Implementation:Apache Paimon DataWriter
| Knowledge Sources | |
|---|---|
| Domains | Data Writing, File Management |
| Last Updated | 2026-02-08 00:00 GMT |
Overview
DataWriter is the abstract base class for all data writers in the Paimon Python SDK, providing the core write-roll-commit lifecycle for producing data files with automatic file rolling, statistics collection, and metadata generation.
Description
DataWriter establishes the foundational write pattern used throughout the write subsystem. It accepts `RecordBatch` data via the `write()` method, delegates processing to subclass-implemented `_process_data()` (for adding system fields, sorting, etc.) and `_merge_data()` (for merging with existing buffered data), and accumulates results in `pending_data`. When accumulated data exceeds `target_file_size`, `_check_and_roll_if_needed()` uses binary search via `_find_optimal_split_point()` to determine the optimal split point (finding the largest prefix that fits within target size), then writes the chunk and recursively checks the remainder. The `_write_data_to_file()` method supports multiple file formats (Parquet, ORC, Avro, Blob, Lance) selected based on configuration and bucket mode (POSTPONE_BUCKET uses Avro), generates unique filenames with UUID, handles external path generation via `ExternalPathProvider` for object tables, writes files via `FileIO`, and creates comprehensive `DataFileMeta` entries capturing min/max keys (from first/last rows of primary keys), column statistics (min/max/nulls), sequence numbers (from `SequenceGenerator`), schema ID, creation timestamp, and optional external path. The `prepare_commit()` method flushes pending data and returns all committed file metadata. The `abort()` method provides cleanup by deleting all written files (using external_path if available). The class handles both regular and external storage paths, automatically selecting the underlying filesystem and preserving URL schemes in metadata.

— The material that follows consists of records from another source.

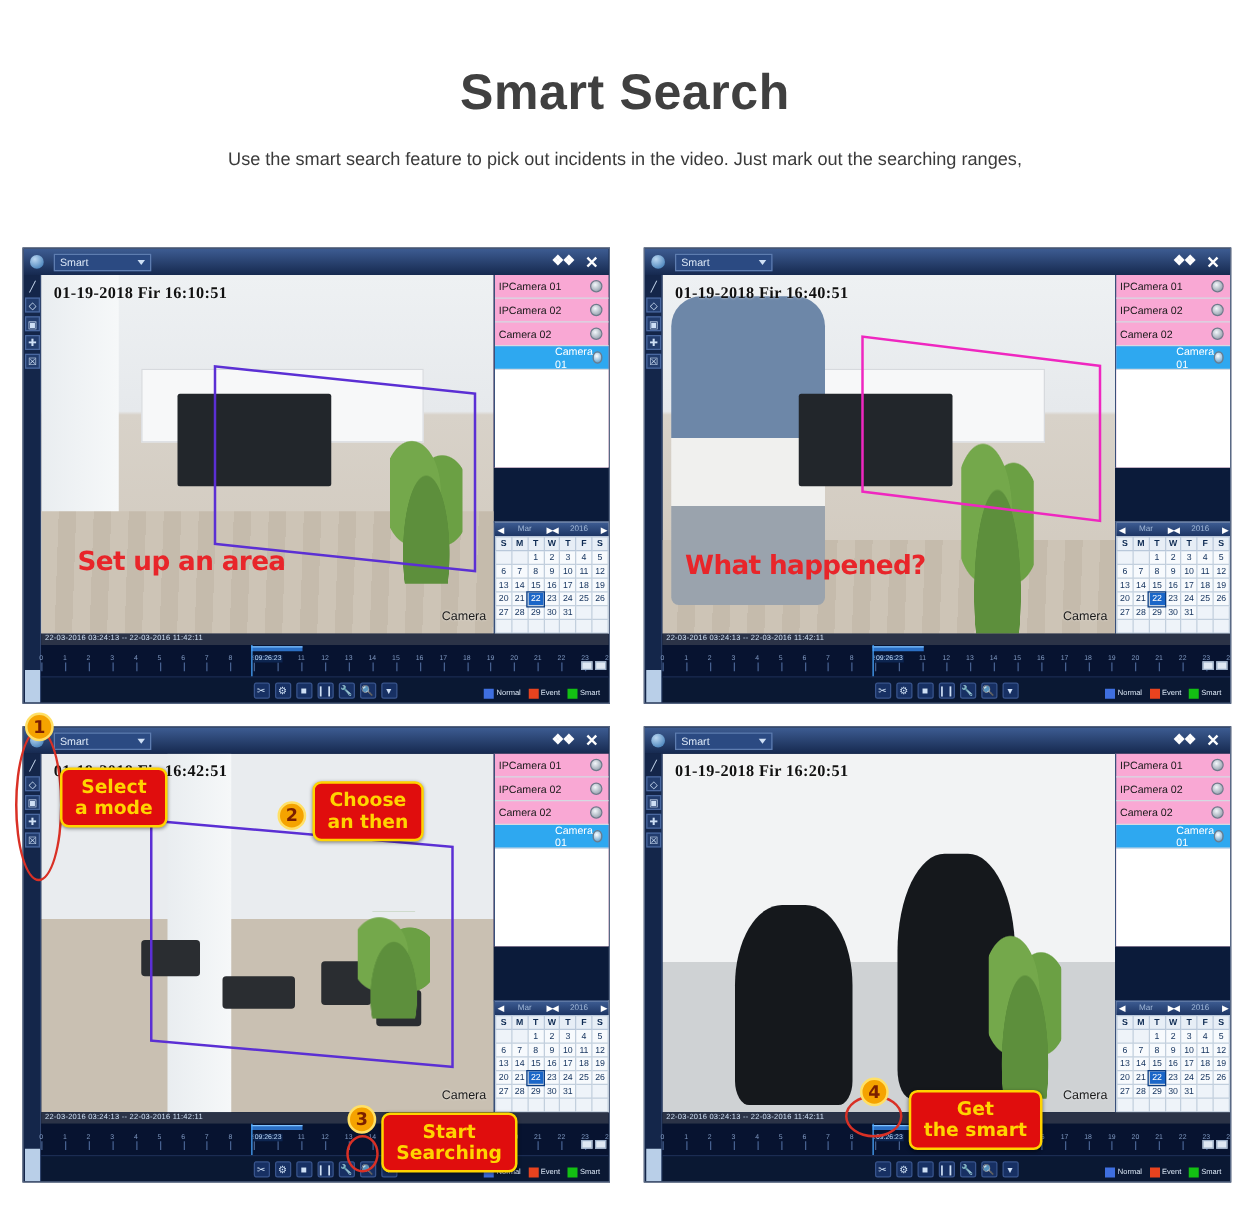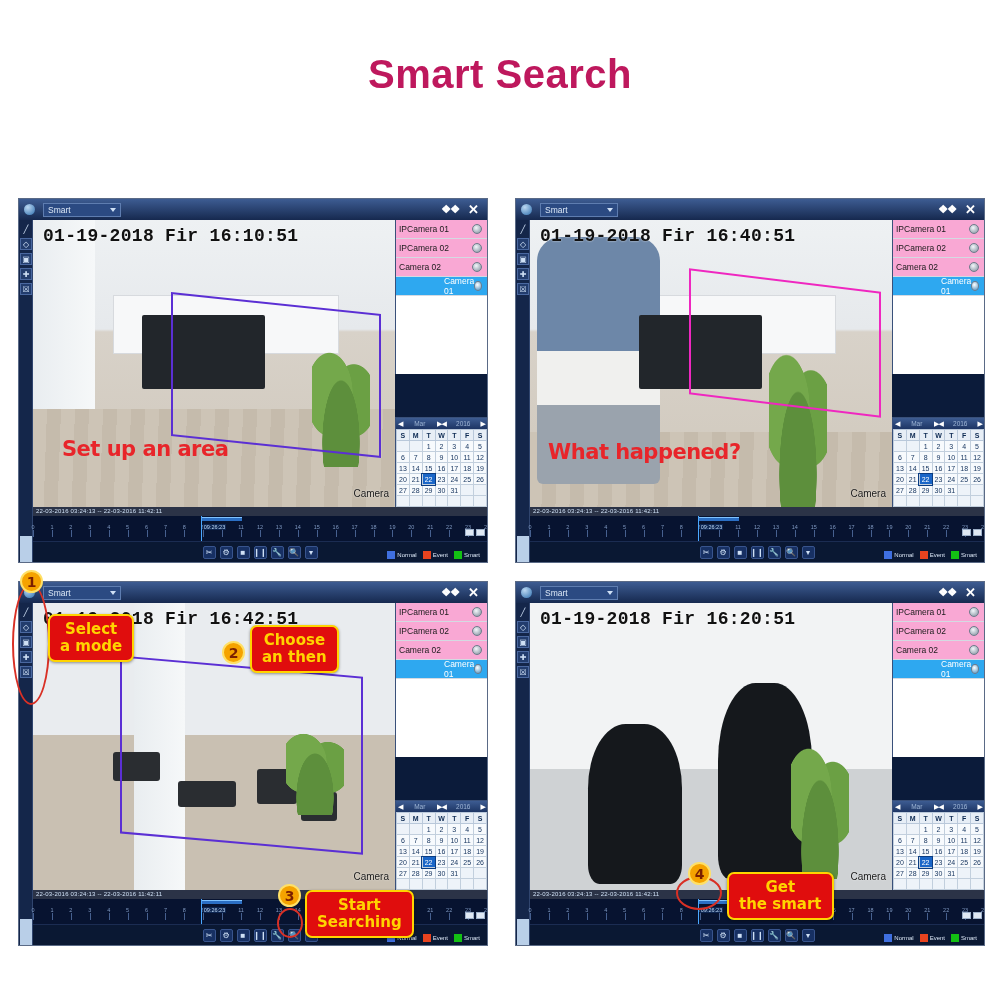"Smart Search" .page-title { color: #be185d -> #404040 }
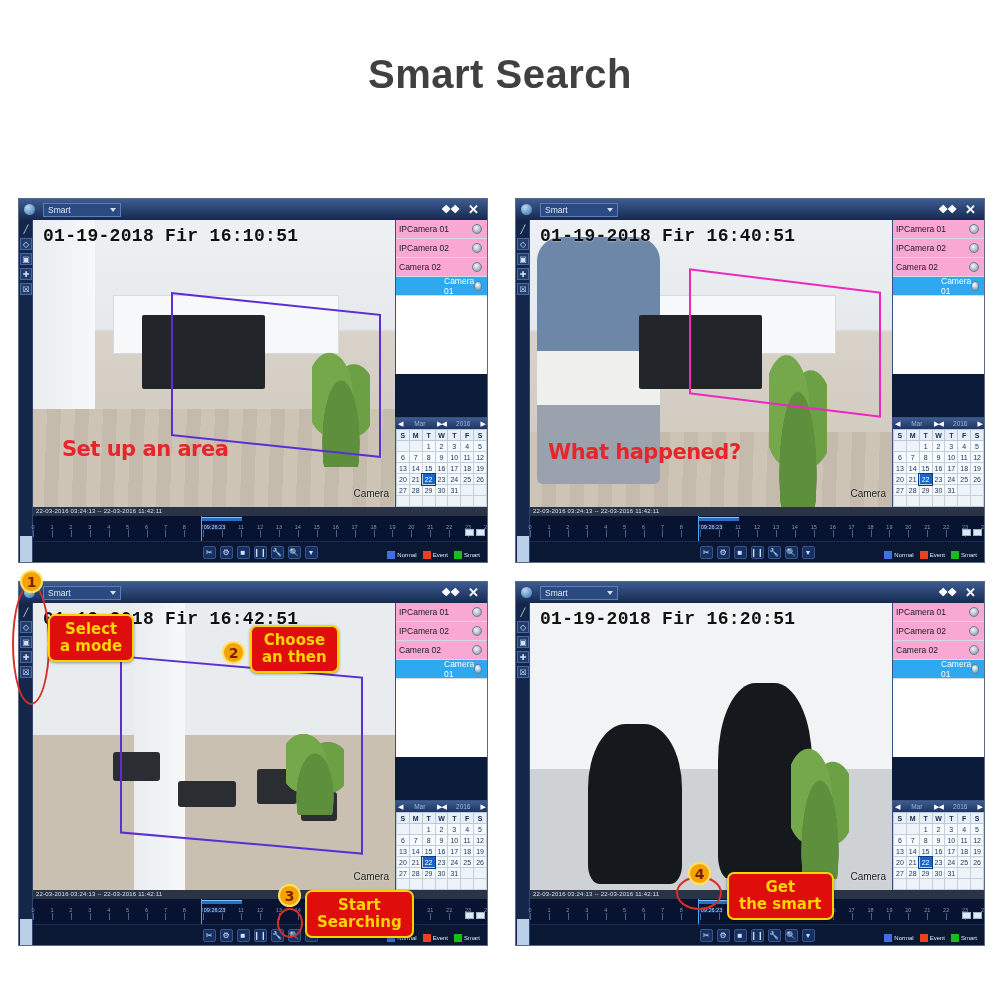"Use the smart search feature" div { html: none -> <div>Use the smart search feature to pick out incidents in the video. Just mark out the searching ranges,</div> }
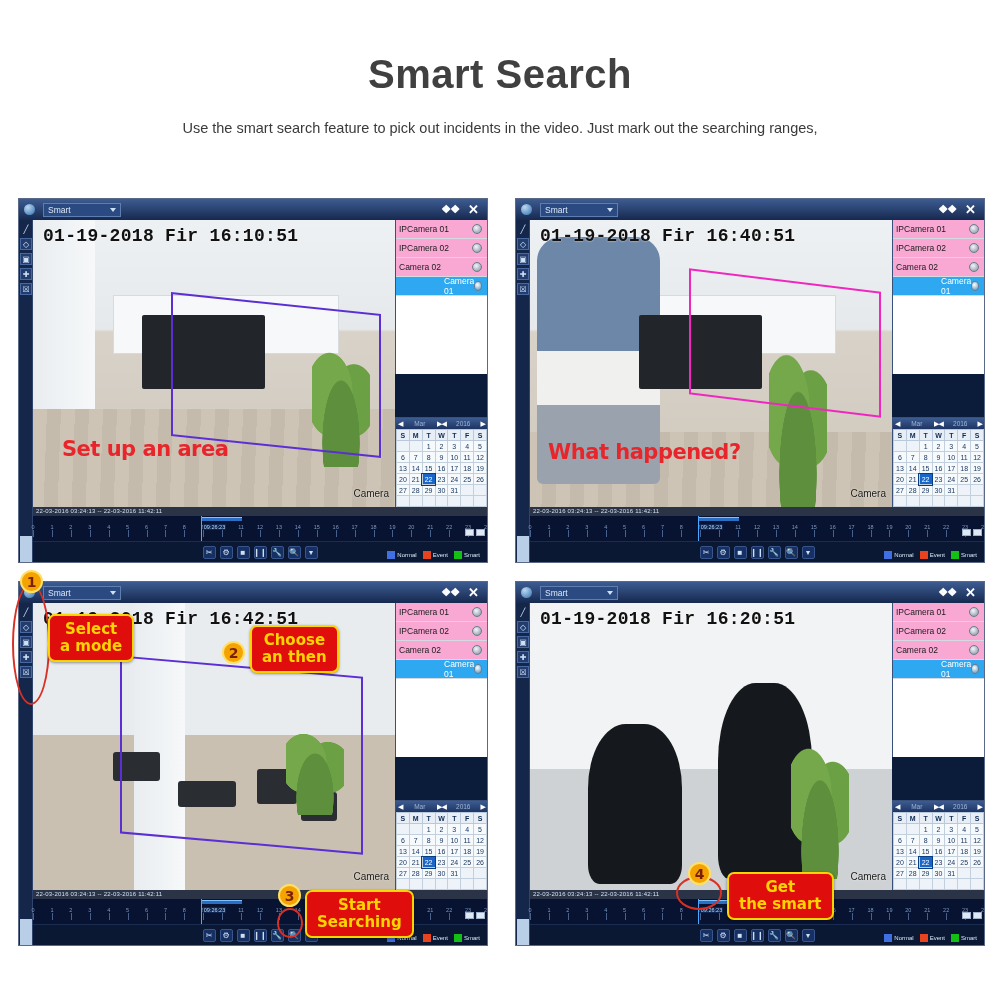"01-19-2018 Fir 16:10:51" .vstamp { font-family: Liberation Mono, monospace -> Liberation Serif, serif; font-size: 18px -> 13px }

This architecture centralizes file format selection, rolling logic, statistics collection, and metadata generation, serving as the foundation for concrete writers (AppendOnlyDataWriter, KeyValueDataWriter, BlobWriter, DataBlobWriter) that extend it with specific processing and merging strategies.
Usage
DataWriter is an abstract class extended by concrete writer implementations. Applications use writers through the table API, not directly.
Code Reference
Source Location
- Repository: Apache_Paimon
- File: paimon-python/pypaimon/write/writer/data_writer.py
Signature
class DataWriter(ABC):
def __init__(self, table, partition: Tuple, bucket: int,
max_seq_number: int, options: CoreOptions = None,
write_cols: Optional[List[str]] = None): ...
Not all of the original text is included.